The type-theoretical approach motivates the application of categorial ratios representing function mapping as features. This approach intuitively captures the concept of complex self-adaptation in the sense that the ratios will be affected by and can represent both the process and results of adaptation. This approach also implies that the effectiveness of each ratio in classification can be predicted by the relation between the two categories vis-à-vis the differences of the registers (or other textual classes). For instance, we suggest that the most frequent pair, Noun/Verb, is ineffective for classifying formal registers because of the relatively high conformity to the selectional restriction linguistic constraints between them, hence the scarcity of adaptation. This, on the other hand, does not apply to the informal registers. This ratio has been shown to be effective in differentiating formal vs. informal registers. In addition, we also showed that, in general, complex relations (e.g., Adverb and Noun) are more predictive. This is probably due to their encoding more information of more complex interactions. Given our promising preliminary results, further studies are needed to understand and elaborate on the relationship between different type-theoretical categories and textual classes.

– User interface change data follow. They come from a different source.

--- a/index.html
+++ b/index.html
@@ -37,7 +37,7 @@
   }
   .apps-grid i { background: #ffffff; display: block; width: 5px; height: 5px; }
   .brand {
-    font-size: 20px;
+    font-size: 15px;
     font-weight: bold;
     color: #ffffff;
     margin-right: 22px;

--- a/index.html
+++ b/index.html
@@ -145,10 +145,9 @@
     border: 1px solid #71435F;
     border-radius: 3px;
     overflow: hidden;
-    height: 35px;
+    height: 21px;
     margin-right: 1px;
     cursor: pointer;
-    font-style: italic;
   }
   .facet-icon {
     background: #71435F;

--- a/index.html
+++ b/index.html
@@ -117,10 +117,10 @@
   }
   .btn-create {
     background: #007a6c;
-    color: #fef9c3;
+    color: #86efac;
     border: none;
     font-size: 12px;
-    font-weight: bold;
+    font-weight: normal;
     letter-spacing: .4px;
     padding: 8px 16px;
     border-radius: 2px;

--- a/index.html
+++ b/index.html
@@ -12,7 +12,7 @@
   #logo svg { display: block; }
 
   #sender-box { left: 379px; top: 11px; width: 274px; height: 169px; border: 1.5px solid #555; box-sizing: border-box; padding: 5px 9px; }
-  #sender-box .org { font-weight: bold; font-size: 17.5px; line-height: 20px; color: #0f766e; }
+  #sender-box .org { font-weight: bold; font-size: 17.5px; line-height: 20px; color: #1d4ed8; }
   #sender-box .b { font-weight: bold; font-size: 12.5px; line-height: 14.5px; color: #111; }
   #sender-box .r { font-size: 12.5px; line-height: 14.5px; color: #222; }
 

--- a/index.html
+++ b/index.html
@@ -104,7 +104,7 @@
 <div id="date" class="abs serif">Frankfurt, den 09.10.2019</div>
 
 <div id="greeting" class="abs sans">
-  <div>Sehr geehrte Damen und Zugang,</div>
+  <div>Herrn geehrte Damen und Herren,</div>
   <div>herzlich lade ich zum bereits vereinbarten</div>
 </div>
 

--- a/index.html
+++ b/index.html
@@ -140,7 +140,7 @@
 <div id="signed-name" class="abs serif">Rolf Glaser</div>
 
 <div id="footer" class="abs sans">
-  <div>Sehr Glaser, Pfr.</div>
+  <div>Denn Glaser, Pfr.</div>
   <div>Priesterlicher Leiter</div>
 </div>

Our study also suggests that categorical ratios can be leveraged to classify text from different variants, such as registers. It also crucially showed that not all categorial ratios are equal, which would be surprising if PoSs are unary categories defined by set membership, as in the set-theoretical approach. On the contrary, we show that a type-theoretical view allows us to interpret grammatical categories as complex categories that encode combinatory relations among themselves. This interactive view of categories allows us to interpret the results of the contribution of different categorial ratios to register variations, supplemented by previously established factors such as frequency and argument selection constraints. Different registers are the self-adaptation of different linguistic characteristics, deep and surface, to different situations.

In conclusion, our paper achieved the twofold goal of showing that the foundational type theory of linguistic categories accounts for potential interaction and adaptation between different categories; in addition, we introduced a simple and effective model for applying categorial ratio information in textual classification. By constructing a study based solely on the four major categories (N, V, Adj, Adv.) generally considered universal, we expect the methodology to apply in other languages. We expect to follow up with studies on other languages in the future. For instance, we could study English using a balanced corpus, such as LOB. By expanding to English, future studies could also have access to a wider range of registers, addressing potential issues arising from the non-discrete nature of the spectrum of registers.